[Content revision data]

%%

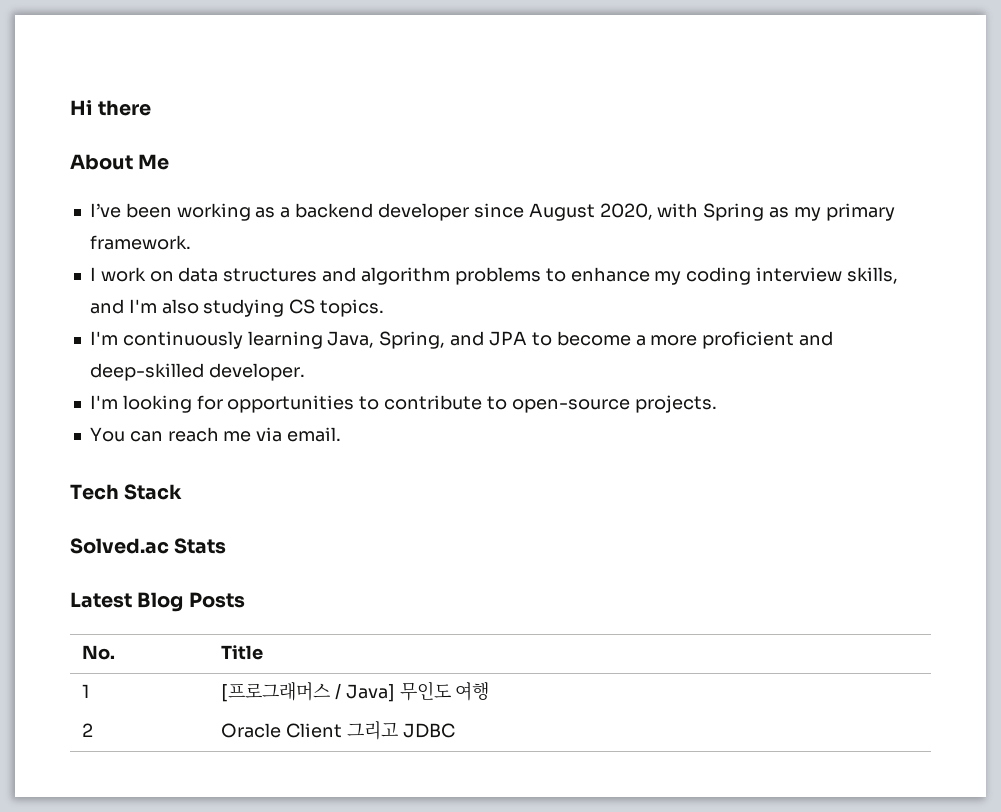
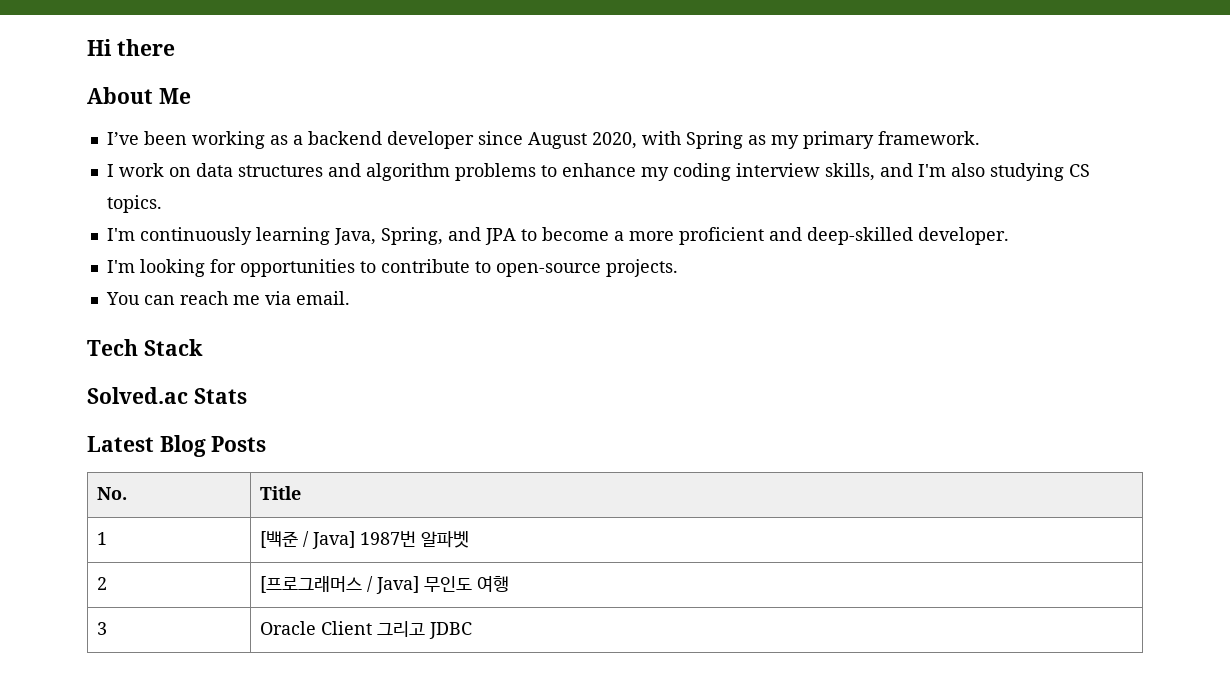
- 1 | [프로그래머스 / Java] 무인도 여행
+ 1 | [백준 / Java] 1987번 알파벳
+ 2 | [프로그래머스 / Java] 무인도 여행
- 2 | Oracle Client 그리고 JDBC
+ 3 | Oracle Client 그리고 JDBC

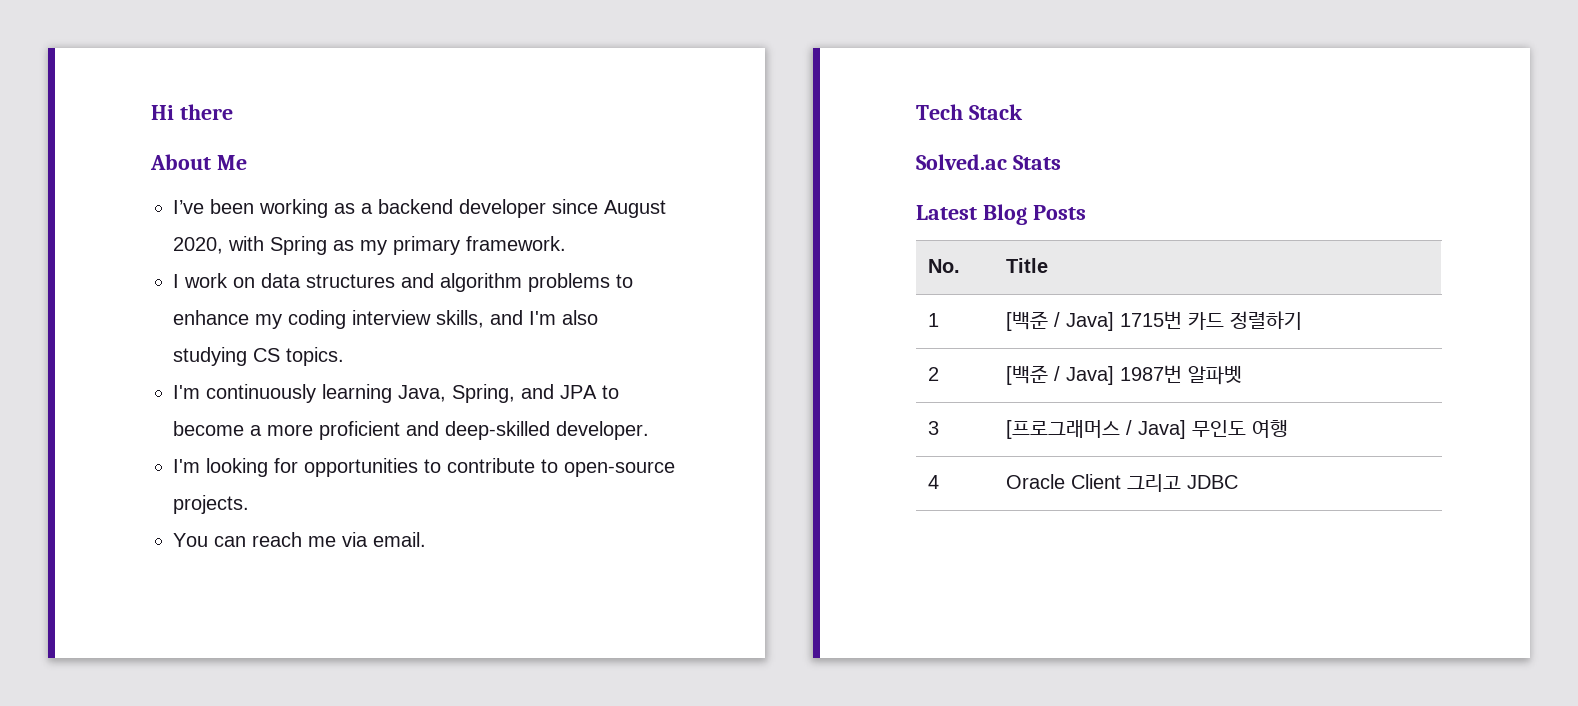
- 1 | [백준 / Java] 1987번 알파벳
+ 1 | [백준 / Java] 1715번 카드 정렬하기
+ 2 | [백준 / Java] 1987번 알파벳
- 2 | [프로그래머스 / Java] 무인도 여행
+ 3 | [프로그래머스 / Java] 무인도 여행
- 3 | Oracle Client 그리고 JDBC
+ 4 | Oracle Client 그리고 JDBC

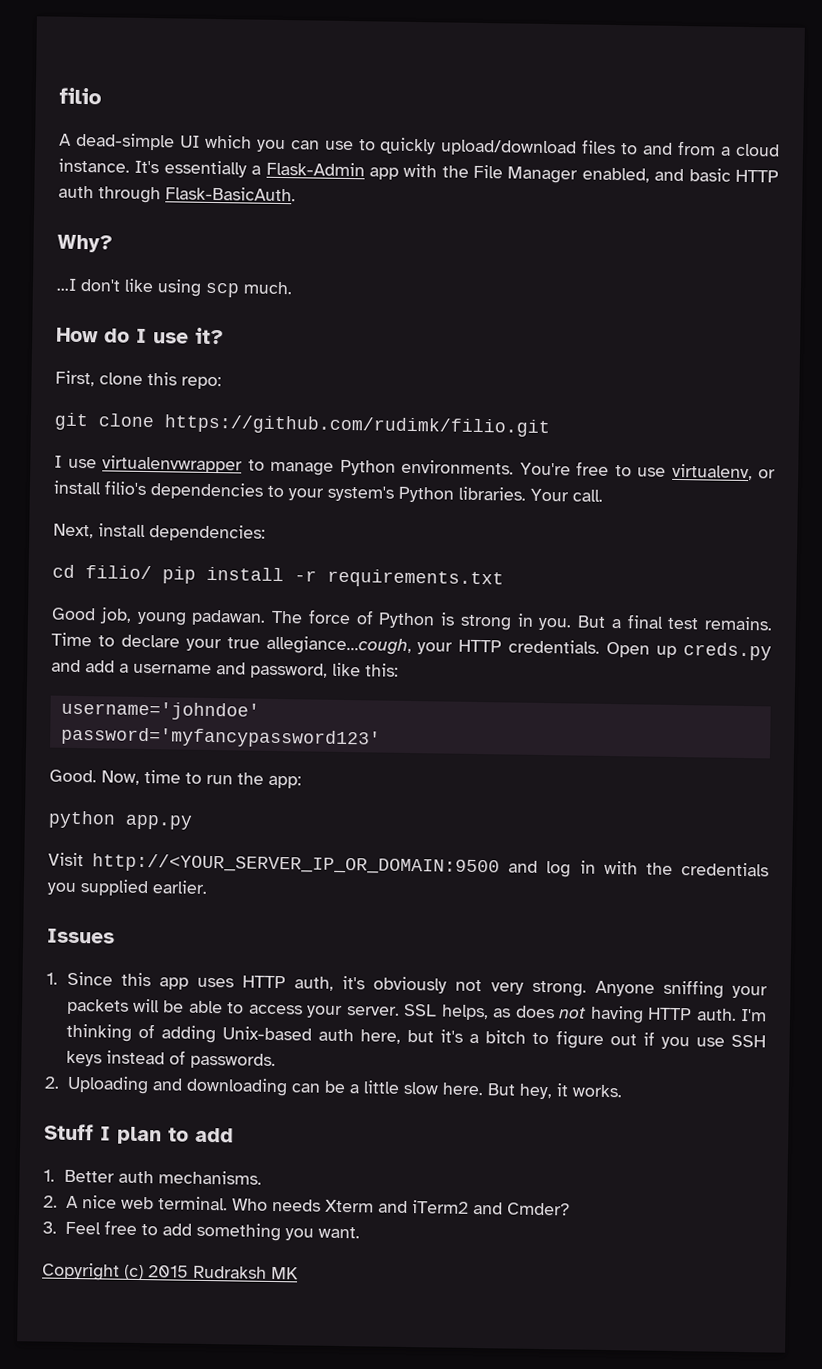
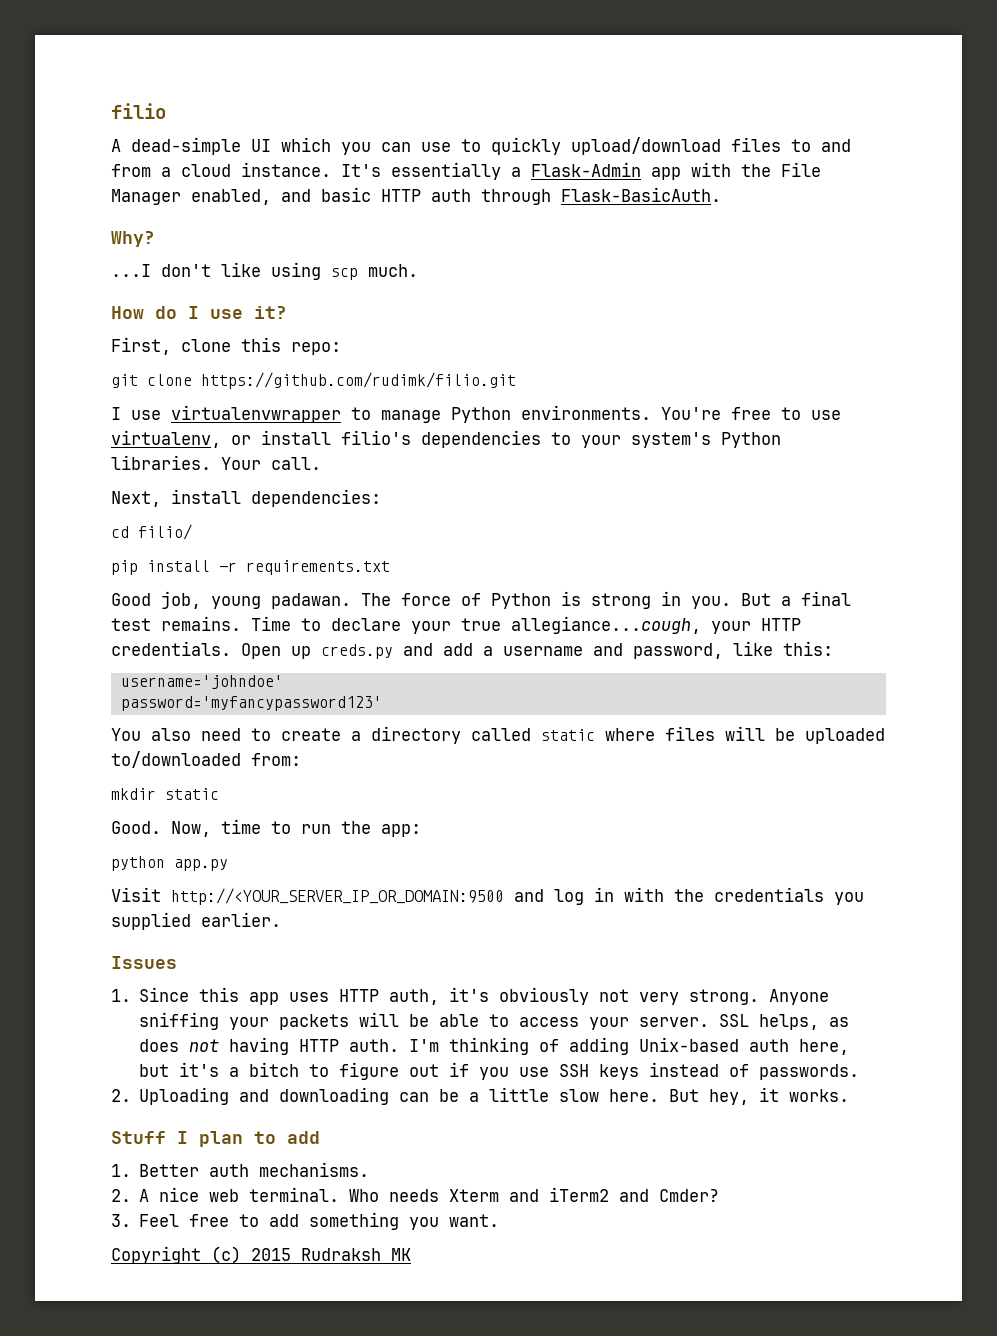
- cd filio/ pip install -r requirements.txt
+ cd filio/
+ pip install -r requirements.txt
+ You also need to create a directory called static where files will be uploaded to/downloaded from:
+ mkdir static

%%

◆ **Prompt**
In the records, locate each line holding the string "install" and copy it.

◆ **Exercise answer**
- cd filio/ pip install -r requirements.txt
+ pip install -r requirements.txt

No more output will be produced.